- Opening Delimiter -

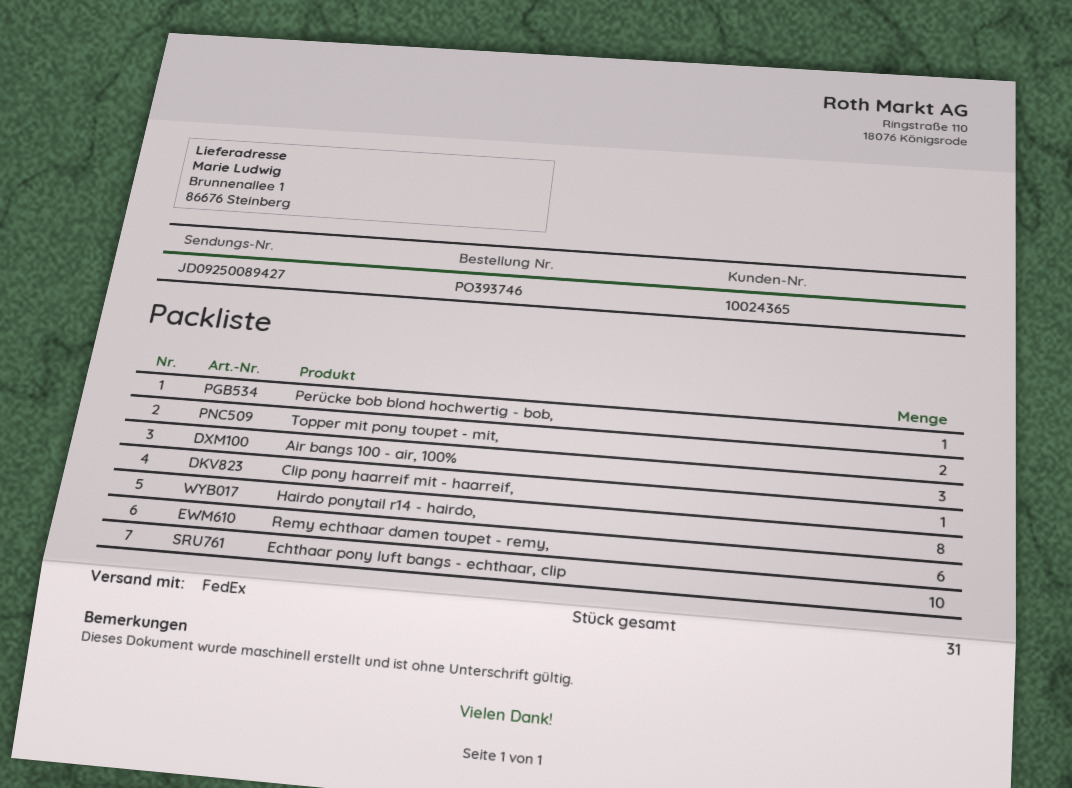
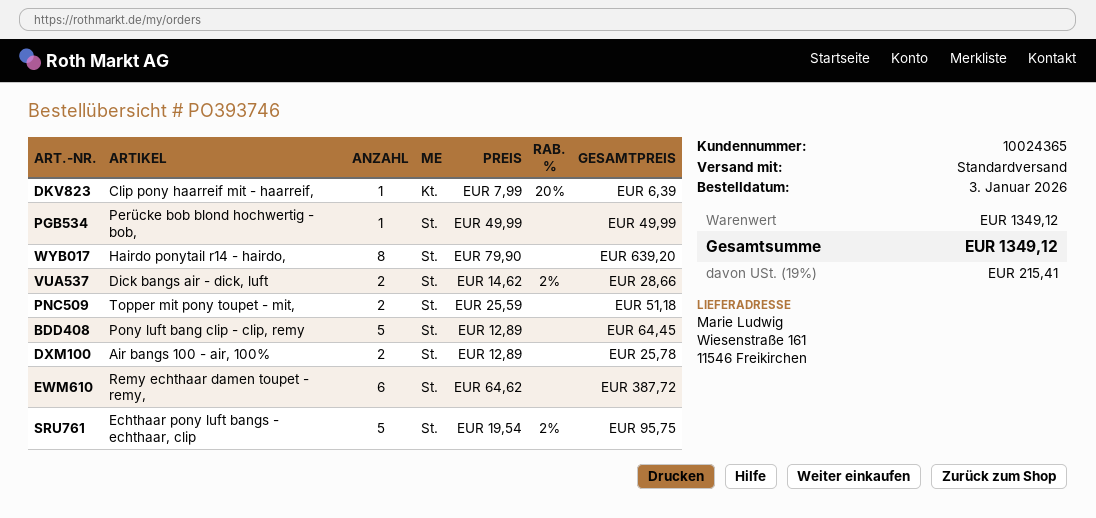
shipping method: FedEx -> standard
ship to: Brunnenallee 1, 86676 Steinberg -> Wiesenstraße 161, 11546 Freikirchen
Air bangs 100 - air, 100%: 3 -> 2
Echthaar pony luft bangs - echthaar, clip: 10 -> 5
Dick bangs air - dick, luft: none -> 2
Pony luft bang clip - clip, remy: none -> 5

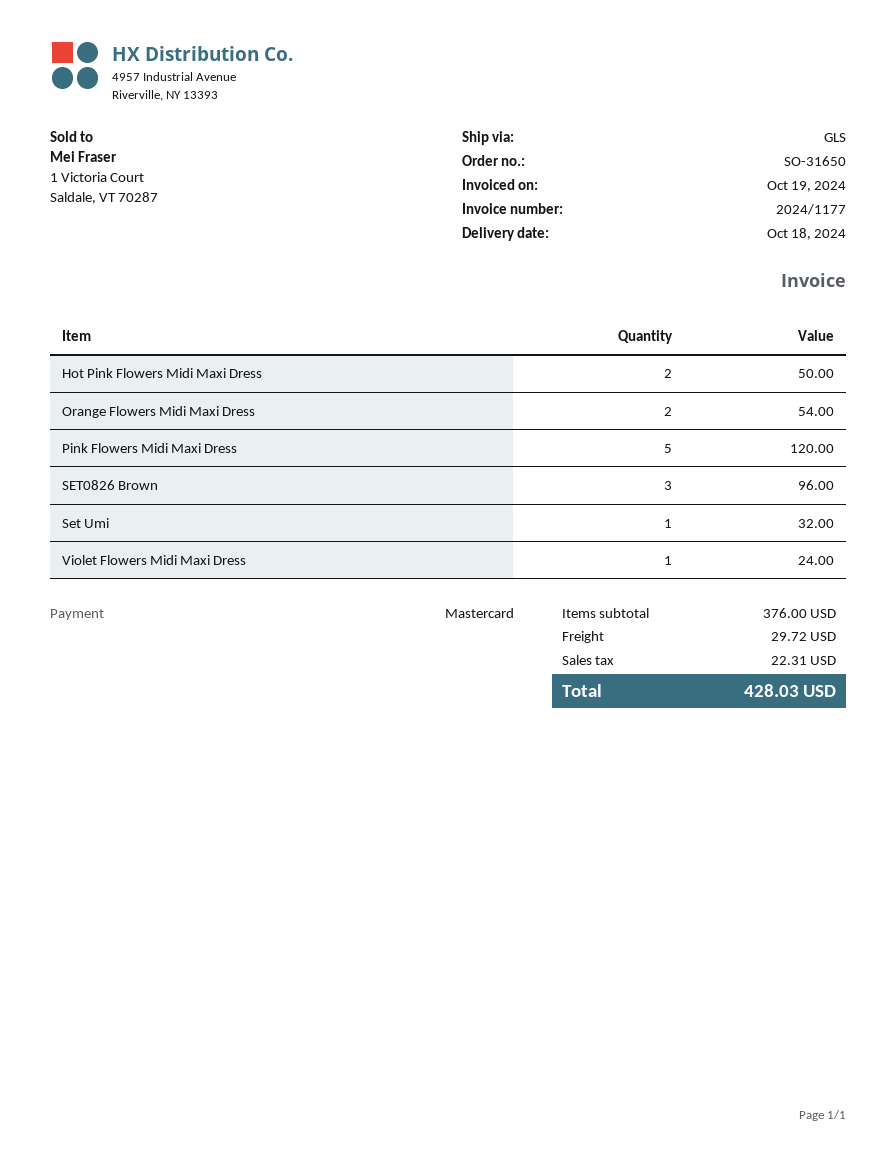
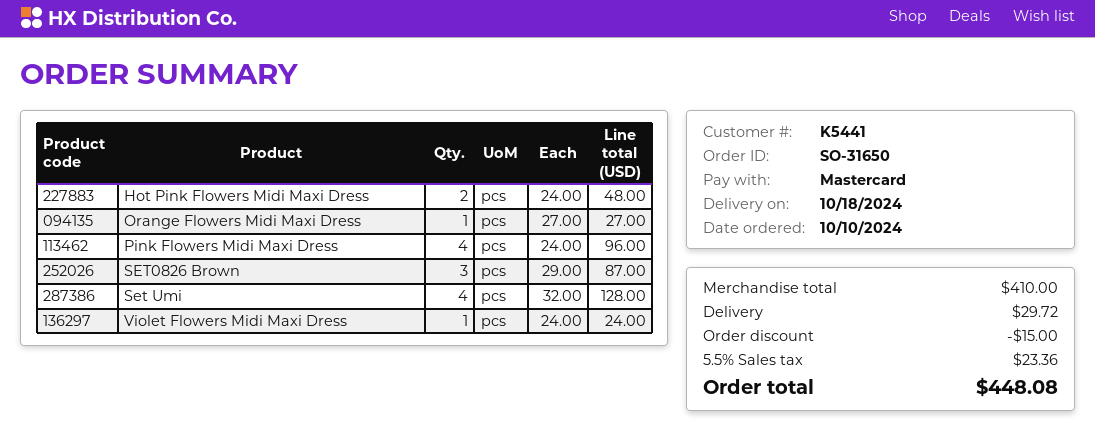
Hot Pink Flowers Midi Maxi Dress: 2 for 50.00 -> 2 for 48.00
Orange Flowers Midi Maxi Dress: 2 for 54.00 -> 1 for 27.00
Pink Flowers Midi Maxi Dress: 5 for 120.00 -> 4 for 96.00
SET0826 Brown: 3 for 96.00 -> 3 for 87.00
Set Umi: 1 for 32.00 -> 4 for 128.00
subtotal: 376.00 -> 410.00
discount: none -> 15.00
tax: 22.31 -> 23.36
total: 428.03 -> 448.08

- Closing Delimiter -

_YOUR INSTRUCTIONS_
Please make an exact copy of the whole listing and leave out its pictures.

_YOUR RESPONSE_
shipping method: FedEx -> standard
ship to: Brunnenallee 1, 86676 Steinberg -> Wiesenstraße 161, 11546 Freikirchen
Air bangs 100 - air, 100%: 3 -> 2
Echthaar pony luft bangs - echthaar, clip: 10 -> 5
Dick bangs air - dick, luft: none -> 2
Pony luft bang clip - clip, remy: none -> 5

Hot Pink Flowers Midi Maxi Dress: 2 for 50.00 -> 2 for 48.00
Orange Flowers Midi Maxi Dress: 2 for 54.00 -> 1 for 27.00
Pink Flowers Midi Maxi Dress: 5 for 120.00 -> 4 for 96.00
SET0826 Brown: 3 for 96.00 -> 3 for 87.00
Set Umi: 1 for 32.00 -> 4 for 128.00
subtotal: 376.00 -> 410.00
discount: none -> 15.00
tax: 22.31 -> 23.36
total: 428.03 -> 448.08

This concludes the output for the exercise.